In a project such as the EU small member states risk being overwhelmed by larger members. To offset this risk the usual democratic idiom, “one person, one vote” has been replaced, so that, for example in elections to the European Parliament, Luxembourg has one MEP per 100,000 citizens while Germany has one MEP for every 864,000 of its citizens. Malta (6 MEPs), with a population of about 500,000, has an influence in decisions much greater than any other member state . Small EU countries have more influence in practice than they would in unregulated competition.
The EU proposes to implement a more widespread use of qualified majority voting (QMV); this will go against claims made in the EU’s own Treaties .

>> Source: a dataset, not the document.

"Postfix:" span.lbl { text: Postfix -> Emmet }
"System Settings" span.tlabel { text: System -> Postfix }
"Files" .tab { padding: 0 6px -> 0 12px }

From ex-Commission President Jean-Claude Juncker’s State of the Union presentation in September 2017:
“When it comes to important single market questions, I want decisions in the Council to be taken more often and more easily by qualified majority…. We do not need to change the Treaties for this. There are so-called “passerelle clauses” in the current Treaties which allow us to move from unanimity to qualified majority voting in certain areas – if all Heads of State or Government agree to do so.”
In theory qualified majority support can be achieved more easily than unanimity, except that heads of state are senior to other ministers and can therefore command their votes, leaving the Council (of ministers) as powerless as is the European Council (heads of states); the European Commission is the government in practice, if not in theory in the Treaties.

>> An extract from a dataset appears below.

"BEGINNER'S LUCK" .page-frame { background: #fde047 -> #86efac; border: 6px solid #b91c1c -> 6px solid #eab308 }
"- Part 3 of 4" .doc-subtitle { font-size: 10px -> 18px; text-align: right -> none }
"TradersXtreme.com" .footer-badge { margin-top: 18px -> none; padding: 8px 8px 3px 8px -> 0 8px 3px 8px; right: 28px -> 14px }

Qualified Majority Voting (QMV) was agreed by the Treaty of Maastricht but there are still some areas where national vetoes can be used. From the TEU Article 7: “The Council, acting by a qualified majority, may decide subsequently to vary or revoke measures…in response to changes in the situation which led to their being imposed … The Council shall act by a qualified majority except where the Treaties provide otherwise.”
Many more decisions are now to be decided by QMV, through which the EU can get its own way more easily than the unanimity that used to be required. The EU believes—but dares not tell us—that the proper role of a federal government is to make decisions on behalf of its member states.
More on Democracy
The pretence covered by Treaty permission for QMV is illustrated in the undemocratic way in which the current President of the European Commission was selected. Start with the Treaty specification of the process:
Article 17: 7. Taking into account the elections to the European Parliament and after having held the appropriate consultations, the European Council, acting by a qualified majority, shall propose to the European Parliament a candidate for President of the Commission. This candidate shall be elected by the European Parliament by a majority of its component members. 
The European Council “shall propose…” and then the Parliament shall elect him or her, except in practice, when the Parliament’s declared preference, under the spitzenkandidat procedure, was overruled in 2019 .
Article 48: 7. Where the Treaty on the Functioning of the European Union…provides for the Council to act by unanimity in a given area or case, the European Council may adopt a decision authorising the Council to act by a qualified majority in that area or in that case. 
Unanimity may be required, but if that proves impossible to achieve then it isn’t required. (Strictly, the TFEU only “provides” for the Council to act in unanimity if it wishes to, but if they can’t agree amongst themselves QMV may be imposed on the fractious ministers.)